Need some free colouring pages? Just type it on Google and you’ll find a lot of results to choose from or visit our colouring pages section

Who invented the crayons?

No one really knows when crayons were invented. All that is known is that the word comes from the mid-17th century and is a conglomerate of two Latin words: “crale” which means chalk and “creta” which means earth.

Combining various pigments with oil is a practice that goes back thousands of years employed by a wide range of cultures, from Egyptians to Greeks and Romans. However these crayons were a tool for adults, they were not intended to use at schools for children.

The roots of modern crayons are in the Middle Ages and was a recurrent tool used by artists. They were cylinders shaped like crayons but composed of charcoal and oil and were more like pastels.

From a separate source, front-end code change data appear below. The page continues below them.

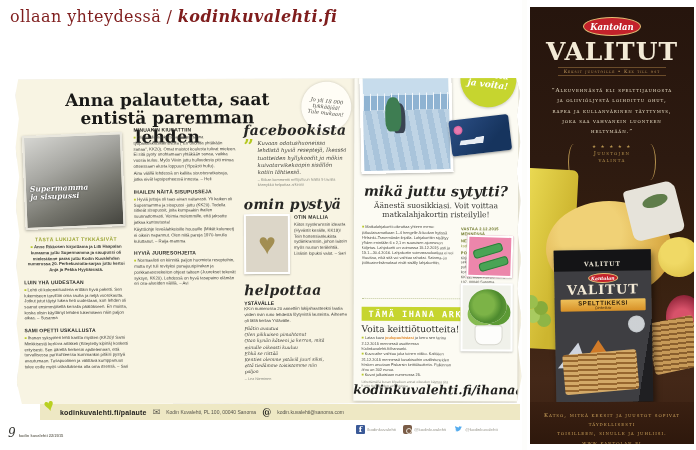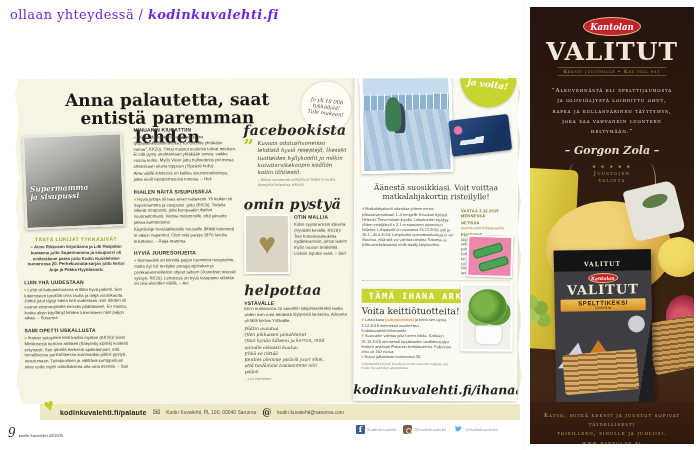"ollaan yhteydessä / kodinkuvalehti.fi" .page-header { color: #6d28d9 -> #7f1d1d; font-size: 13px -> 16px }
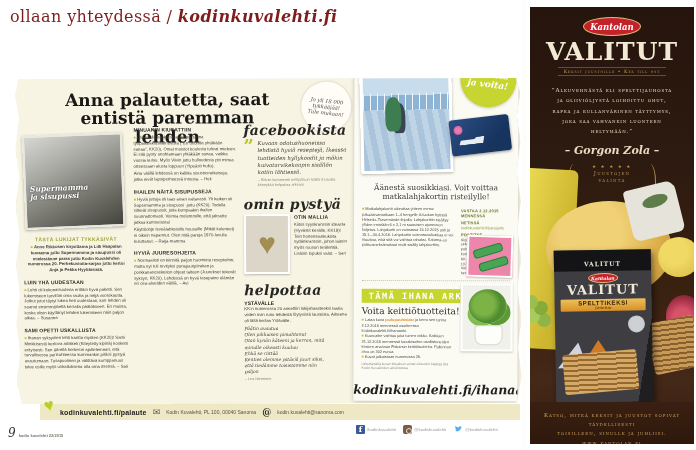"– Gorgon Zola –" div.ad-sign { html: <div>– Gorgon Zola –</div> -> none }
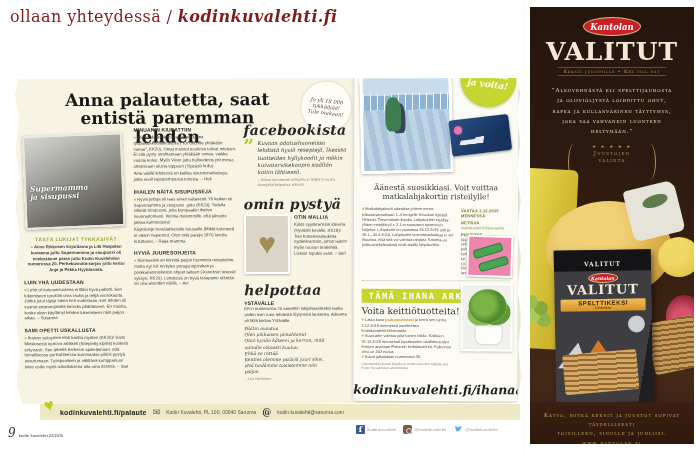"mikä juttu sytytti?" div.vote-h { html: none -> <div>mikä juttu sytytti?</div> }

Eventually, the charcoal in these crayons would be replaced with various pigments. The biggest breakthrough came about when Joseph Lemercier produced a crayon in 1828 that replaced the oil normally found in crayons with wax instead. This produced a stronger crayon that could hold up to more vigorous drawing.

By the beginning of the 20th century, there were several companies producing wax crayons in the United States. In 1902, Crayola brand of crayons was invented by Edwin Binney and C. Harold Smith. The name was created by Mr Binney’s wife, Alice Stead Binney, who combined the French word for Chalk (craie) with the ole from oleaginous (the paraffin wax used to make the crayons).

When they start selling crayons, they offered 19 different boxes with 30 different colours.

Between 1903 and 1998, Crayola had produced 120 different colours. Wow!